Prima di passare a inquietanti considerazioni ecologiche, vorrei ricordare come ormai la politica energetica tedesca non veniva più decisa a Berlino ma a Washington: uscita di scena Angela Merkel, gli Usa hanno avuto campo libero e, con la distruzione dei due gasdotti, è stata preclusa ulteriormente la via del negoziato ed è stata consegnata l’Europa intera alla dipendenza prolungata dalle importazioni di gas soprattutto statunitense, con conseguenze incalcolabili sul tenore di vita della popolazione.

E poi c’è l’aspetto ambientale, anch’esso oscurato. Quello avvenuto a lato della Danimarca è il peggior disastro nel campo dell’emissione di metano. Greenpeace scrive che, secondo calcoli preliminari, il potenziale impatto climatico della fuoriuscita di metano dai Nord Stream potrebbe essere di 30 milioni di tonnellate di CO2eq nell’arco di 20 anni: nel prossimo ventennio, un arco di tempo cruciale per l’azione sul clima, ogni tonnellata di metano emessa avrà impatto pari a 84 tonnellate di CO2eq (pari alle emissioni di gas serra di due milioni di auto in un anno.

Intanto nella UE si discute del price cap del metano. Purtroppo, è sul mercato che la Ue stessa ha chiesto di spostare le modalità e i prezzi di acquisto: ma, essendoci tre mercati regionali d’acquisto, quello russo, ormai tagliato fuori, avrebbe mantenuto prezzi più contenuti. Intanto, si va allargando come conseguenza anche il prezzo dello scambio delle emissioni, con conseguente rincaro del metano bruciato. La notizia data da Cingolani di avere a disposizione quantità di scorte nazionali vicine al 100% non è per nulla rassicurante: innanzitutto, sono state pagate 10 volte rispetto l’anno precedente, mentre – in quasi totale silenzio – la domanda nazionale di greggio russo e di carbone nel 2022 sono aumentate del 112% e del 18% rispettivamente. In definitiva, con un profitto evidente di Usa, Qatar e Norvegia, rallenta la transizione ecologica del Next Generation Ue.

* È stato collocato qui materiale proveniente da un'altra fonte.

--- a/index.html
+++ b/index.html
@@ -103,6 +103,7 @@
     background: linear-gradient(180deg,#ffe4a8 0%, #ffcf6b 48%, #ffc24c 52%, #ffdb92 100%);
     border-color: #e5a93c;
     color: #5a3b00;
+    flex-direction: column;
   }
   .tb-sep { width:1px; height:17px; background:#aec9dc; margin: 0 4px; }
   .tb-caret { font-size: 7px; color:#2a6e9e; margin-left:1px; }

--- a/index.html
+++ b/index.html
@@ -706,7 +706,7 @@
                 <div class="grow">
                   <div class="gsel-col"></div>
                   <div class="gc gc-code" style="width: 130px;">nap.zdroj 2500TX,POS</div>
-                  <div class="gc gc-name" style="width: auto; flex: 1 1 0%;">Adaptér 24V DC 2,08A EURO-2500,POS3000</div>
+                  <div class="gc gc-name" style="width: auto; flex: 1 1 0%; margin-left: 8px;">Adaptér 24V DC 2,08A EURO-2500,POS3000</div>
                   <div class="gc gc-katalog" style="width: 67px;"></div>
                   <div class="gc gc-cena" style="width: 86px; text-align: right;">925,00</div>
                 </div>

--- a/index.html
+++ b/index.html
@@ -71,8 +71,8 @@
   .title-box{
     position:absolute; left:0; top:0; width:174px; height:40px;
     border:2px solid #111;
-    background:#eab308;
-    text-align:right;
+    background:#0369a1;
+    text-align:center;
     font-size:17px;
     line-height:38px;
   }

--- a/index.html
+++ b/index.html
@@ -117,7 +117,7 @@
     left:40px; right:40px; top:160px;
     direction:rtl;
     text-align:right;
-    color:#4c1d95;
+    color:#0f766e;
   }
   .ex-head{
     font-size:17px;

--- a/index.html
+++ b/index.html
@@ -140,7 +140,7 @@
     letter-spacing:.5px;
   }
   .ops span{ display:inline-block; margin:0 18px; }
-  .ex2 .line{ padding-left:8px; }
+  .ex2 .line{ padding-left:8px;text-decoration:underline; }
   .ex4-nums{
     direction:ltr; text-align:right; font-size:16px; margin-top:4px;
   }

Purtroppo tutti i fattori – economici, commerciali e industrali – si allineano sul risultato più pericoloso, e in un certo senso i fattori dell’espansione territoriale della Russia in Ucraina e del blocco dei canali energetici verso l’Europa convergono ogni volta che la crisi raggiunge un punto di svolta. Ogni settimana più pericoloso. E ogni settimana da tenere sotto la stessa allarmata, se non disperata, apprensione.